Existência? Nem sei mesmo, ao certo, se vivo ou vegeto...
-
Considera-se
uma mulher de grande personalidade?
-
Não,
de personalidade grande. Não sei se para bem ou para mal. Costumo dizer o que
penso, porque, geralmente, penso o que digo, aproveitando o “slogan” de um
jornal.
-
A
Maysa-mãe é condescendente ou rigorosa?
-
Nem
uma coisa nem outra: compreensiva. Meu filhinho (que se encontra em São Paulo,
residindo em companhia de meus pais) não conheceu, até agora, de minha parte,
tolerância ou tirania. Dispenso-lhe a compreensão de vida aos meninos de sua
idade, pois não desconheço que a benevolência excessiva é tão perigosa quanto o
rigor em demasia.
-
Qual
é sua religião? E cor política?
-
Tenho,
por princípio, não responder a perguntas que versem sobre questões religiosas
ou políticas, uma vez que são assuntos extremamente controversos. Vou abrir uma
exceção, certa de que vocês não tocaram mais nestes temas. A religião que
professo, defino-a numa palavra – cristã. Quanto à minha cor política, é...
meia-esquerda.
E
deu um sorriso maroto. Espremendo mais ainda os olhos rasgados.
“BEBO
PORQUE QUERO”
-
Maysa,
porque você bebe? – perguntamos, de chofre. Pausa. Lentamente o sorriso se
desfez. E a resposta veio, em tom que não admitia réplica:
-
Bebo,
por vários motivos: em primeiro lugar, porque quero. Em segundo, porque sinto
vontade. Em terceiro, porque tenho dinheiro para pagá-la. Finalmente, porque
bebendo, eu me torno menos insuportável aos outros e, ao mesmo tempo, consigo
suportar a presença dos insuportáveis, coisa que seria difícil obter fora do
estado etílico.
-
E
que faz quando, mesmo estando em multidão, sente-se só?
-
Bebo.
Aproveitamos
a embalagem:
-
A
noite carioca lhe agrada? E a paulista? E a nova-iorquina?
-
Quer
saber de uma coisa? Minhas noites não têm sobrenome.
“FRACASSEI
NO AMOR”
-
Quantas
vezes você se viu frustrada no amor, Maysa?
-
Tantas
quanto tentei. Meu fracasso no amor foi qualquer coisa de cruel, total,
inumano, exasperante, irremediável. Como sigo, entretanto, a teoria filosófica
que erige a fatalidade como supremo dogma, conformei-me com os meus contínuos
insucessos nesse terreno, cujos encantos, ainda, a bem dizer, desconheço.

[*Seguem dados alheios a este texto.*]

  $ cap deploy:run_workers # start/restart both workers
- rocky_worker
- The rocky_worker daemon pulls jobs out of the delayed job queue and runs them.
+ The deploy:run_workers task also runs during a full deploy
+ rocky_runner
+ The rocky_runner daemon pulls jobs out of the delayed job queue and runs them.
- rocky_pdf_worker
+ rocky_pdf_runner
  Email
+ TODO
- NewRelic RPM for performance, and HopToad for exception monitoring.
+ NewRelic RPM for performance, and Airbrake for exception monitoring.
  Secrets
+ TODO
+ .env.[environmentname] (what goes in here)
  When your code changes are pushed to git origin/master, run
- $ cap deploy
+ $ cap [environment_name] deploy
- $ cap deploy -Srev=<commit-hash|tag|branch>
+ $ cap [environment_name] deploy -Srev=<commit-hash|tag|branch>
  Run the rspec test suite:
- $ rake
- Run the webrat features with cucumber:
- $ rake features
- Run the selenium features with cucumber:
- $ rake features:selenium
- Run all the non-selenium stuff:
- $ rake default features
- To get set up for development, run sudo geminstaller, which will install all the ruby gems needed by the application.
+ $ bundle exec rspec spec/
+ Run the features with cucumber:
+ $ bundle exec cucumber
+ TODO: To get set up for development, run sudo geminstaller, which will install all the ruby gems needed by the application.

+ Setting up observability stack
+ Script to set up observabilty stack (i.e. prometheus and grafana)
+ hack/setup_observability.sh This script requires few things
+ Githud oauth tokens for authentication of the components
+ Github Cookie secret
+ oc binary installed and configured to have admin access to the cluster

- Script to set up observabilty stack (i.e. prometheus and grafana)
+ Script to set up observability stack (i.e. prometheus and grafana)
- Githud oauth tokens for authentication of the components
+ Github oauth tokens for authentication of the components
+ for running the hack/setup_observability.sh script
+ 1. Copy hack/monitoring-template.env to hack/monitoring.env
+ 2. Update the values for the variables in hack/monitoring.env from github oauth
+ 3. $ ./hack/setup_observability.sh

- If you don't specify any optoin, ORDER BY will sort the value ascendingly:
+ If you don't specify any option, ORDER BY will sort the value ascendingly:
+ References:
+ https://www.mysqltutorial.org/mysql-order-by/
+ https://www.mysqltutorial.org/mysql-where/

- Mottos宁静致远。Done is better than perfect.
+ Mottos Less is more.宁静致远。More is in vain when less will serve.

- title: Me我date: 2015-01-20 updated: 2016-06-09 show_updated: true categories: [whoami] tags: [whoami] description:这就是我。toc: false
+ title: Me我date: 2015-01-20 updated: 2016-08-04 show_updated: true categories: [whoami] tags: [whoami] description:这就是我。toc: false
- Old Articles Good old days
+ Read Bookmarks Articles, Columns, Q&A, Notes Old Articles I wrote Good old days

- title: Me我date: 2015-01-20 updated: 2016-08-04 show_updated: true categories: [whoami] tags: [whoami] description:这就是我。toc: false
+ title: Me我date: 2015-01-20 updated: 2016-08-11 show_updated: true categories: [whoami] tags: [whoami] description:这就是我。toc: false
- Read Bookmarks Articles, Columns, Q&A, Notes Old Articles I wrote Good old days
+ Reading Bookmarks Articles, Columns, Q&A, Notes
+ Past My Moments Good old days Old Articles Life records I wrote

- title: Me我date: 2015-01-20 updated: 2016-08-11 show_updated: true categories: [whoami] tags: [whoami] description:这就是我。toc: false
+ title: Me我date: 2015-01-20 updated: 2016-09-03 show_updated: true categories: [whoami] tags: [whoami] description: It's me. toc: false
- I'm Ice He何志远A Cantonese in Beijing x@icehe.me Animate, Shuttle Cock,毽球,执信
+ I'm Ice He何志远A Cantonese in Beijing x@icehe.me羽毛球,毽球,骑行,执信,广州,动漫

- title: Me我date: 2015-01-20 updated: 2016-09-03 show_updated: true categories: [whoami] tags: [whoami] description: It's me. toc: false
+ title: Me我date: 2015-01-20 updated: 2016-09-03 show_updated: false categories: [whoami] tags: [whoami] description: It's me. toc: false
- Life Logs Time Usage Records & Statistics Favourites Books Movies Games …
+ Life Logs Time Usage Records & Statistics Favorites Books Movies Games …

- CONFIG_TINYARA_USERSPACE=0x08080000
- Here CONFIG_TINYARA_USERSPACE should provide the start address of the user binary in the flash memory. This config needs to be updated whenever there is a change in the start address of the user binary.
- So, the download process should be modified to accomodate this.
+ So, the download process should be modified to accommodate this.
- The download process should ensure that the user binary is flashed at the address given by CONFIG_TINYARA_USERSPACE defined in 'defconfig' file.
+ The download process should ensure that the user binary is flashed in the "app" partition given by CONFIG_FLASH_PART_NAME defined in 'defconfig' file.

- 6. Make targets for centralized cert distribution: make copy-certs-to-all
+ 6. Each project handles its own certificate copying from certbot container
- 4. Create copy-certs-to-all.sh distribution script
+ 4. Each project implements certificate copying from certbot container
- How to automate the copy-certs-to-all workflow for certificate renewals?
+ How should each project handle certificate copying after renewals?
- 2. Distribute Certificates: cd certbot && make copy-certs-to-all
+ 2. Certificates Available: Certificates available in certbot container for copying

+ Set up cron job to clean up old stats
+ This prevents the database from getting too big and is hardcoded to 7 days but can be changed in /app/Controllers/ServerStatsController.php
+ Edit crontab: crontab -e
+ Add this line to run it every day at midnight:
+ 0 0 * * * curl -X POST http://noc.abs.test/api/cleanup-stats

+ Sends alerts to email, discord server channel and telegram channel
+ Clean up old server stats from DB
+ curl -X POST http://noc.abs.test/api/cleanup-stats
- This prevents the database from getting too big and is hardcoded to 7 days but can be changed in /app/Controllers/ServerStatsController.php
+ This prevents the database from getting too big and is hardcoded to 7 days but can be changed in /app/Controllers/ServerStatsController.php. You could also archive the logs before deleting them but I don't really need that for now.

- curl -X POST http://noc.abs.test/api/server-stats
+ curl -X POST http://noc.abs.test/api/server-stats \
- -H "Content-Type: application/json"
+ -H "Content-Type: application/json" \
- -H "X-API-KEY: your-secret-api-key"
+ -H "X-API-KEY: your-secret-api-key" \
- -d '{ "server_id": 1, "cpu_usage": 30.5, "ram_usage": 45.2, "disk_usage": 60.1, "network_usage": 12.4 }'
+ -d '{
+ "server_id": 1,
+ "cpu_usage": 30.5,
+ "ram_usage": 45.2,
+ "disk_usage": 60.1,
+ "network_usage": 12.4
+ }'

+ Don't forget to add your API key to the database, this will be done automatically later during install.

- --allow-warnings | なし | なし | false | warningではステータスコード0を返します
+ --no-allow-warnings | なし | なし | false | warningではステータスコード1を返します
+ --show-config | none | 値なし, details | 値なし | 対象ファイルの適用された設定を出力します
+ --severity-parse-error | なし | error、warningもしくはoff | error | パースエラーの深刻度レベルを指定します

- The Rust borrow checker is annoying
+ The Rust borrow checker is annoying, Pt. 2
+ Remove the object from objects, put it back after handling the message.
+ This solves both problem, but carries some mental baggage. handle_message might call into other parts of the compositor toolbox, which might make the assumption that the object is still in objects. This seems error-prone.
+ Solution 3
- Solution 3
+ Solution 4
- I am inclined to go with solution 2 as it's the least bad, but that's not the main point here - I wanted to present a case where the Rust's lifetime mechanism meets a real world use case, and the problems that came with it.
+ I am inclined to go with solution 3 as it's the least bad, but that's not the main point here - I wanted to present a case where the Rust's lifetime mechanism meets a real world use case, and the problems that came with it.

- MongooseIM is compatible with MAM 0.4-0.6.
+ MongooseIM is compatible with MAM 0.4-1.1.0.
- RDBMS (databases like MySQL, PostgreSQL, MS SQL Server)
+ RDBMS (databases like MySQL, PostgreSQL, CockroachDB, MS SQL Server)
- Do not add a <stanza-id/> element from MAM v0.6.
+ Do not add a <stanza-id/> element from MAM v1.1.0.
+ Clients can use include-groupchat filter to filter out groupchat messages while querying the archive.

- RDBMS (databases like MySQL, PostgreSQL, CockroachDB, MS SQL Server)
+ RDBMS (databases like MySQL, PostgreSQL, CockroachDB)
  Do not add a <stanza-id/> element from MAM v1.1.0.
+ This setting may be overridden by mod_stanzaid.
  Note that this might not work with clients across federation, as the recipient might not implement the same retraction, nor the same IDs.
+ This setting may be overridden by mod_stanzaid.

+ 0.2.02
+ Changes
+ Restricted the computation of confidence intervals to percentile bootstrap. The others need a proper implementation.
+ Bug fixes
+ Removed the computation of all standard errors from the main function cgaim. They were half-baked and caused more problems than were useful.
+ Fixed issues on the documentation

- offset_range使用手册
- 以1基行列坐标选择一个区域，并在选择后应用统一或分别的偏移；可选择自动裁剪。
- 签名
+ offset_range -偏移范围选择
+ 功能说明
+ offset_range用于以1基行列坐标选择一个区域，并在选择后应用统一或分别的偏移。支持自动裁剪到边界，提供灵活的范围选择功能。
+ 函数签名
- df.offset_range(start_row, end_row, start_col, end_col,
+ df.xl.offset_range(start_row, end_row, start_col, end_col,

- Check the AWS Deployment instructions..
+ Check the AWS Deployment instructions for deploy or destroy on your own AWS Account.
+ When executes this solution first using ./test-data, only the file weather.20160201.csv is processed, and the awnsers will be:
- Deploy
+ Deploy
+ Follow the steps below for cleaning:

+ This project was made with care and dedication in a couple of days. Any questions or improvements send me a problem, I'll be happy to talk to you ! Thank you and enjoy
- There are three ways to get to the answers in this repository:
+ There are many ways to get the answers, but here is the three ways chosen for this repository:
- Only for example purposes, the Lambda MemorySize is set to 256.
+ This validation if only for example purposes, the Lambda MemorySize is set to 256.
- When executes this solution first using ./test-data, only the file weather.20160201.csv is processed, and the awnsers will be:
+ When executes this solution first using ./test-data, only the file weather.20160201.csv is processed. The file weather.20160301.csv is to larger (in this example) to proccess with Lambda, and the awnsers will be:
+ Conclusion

Resigno-me a amar sem ser amada ou ser amada sem amar, ou ainda: nem amar, nem
ser amada – que considero a mais simples para uma vida vegetativa e sem pretensões.
Diga-se de passagem que não creio já ter sido amada verdadeiramente, levando-se
em conta o que eu entendo por “amar”, em toda complexa acepção da palavra.
-
Julga-se
feliz atualmente? Nada lhe falta?
-
Sim,
feliz. Nada me falta, exceto encontrar-me, como já disse acima. Se isto
acontecer, – o que não acredito – então, sim, terei atingido a felicidade
verdadeira, completa, insofismável.
-
Acha
o ciúme um sentimento próprio dos medíocres?
-
Ah!
Então é por isso que eu sou tão medíocre...
“STATES”
Como
não poderia deixar de ser, tocamos no assunto “States”. Disse-nos Maysa que
ficou verdadeiramente encantada com o adiantado estágio de civilização que já
atingiu o povo daquele país irmão. Suas magnificentes construções, – maravilhas
arquitetônicas – suas pontes, vida noturna, indústrias, enfim, todas as
inúmeras formas de resolver os problemas da vida quotidiana pela maneira mais
prática e eficiente – a deslumbraram. Gostaríamos, entretanto, de saber o que,
dentre aquela imensidão de maravilhas que existe nos Estados Unidos, mais
entusiasmara a artista brasileira. Por isso, fizemos a pergunta:
-
O
que mais a impressionou nos “States”?
A
resposta de Maysa veio pronta.
-
A
ingenuidade dos americanos.
(Reportagem publicada originalmente na RADIOLÂNDIA - Nº352, segunda quinzena de maio de 1961. Agradecimentos ao leitor Edson Luiz Mendes que tornou possível a publicação desta matéria. Muito obrigado!)
Por que será que ela considerou os americanos ingênuos??? That's the question, rsrsrs...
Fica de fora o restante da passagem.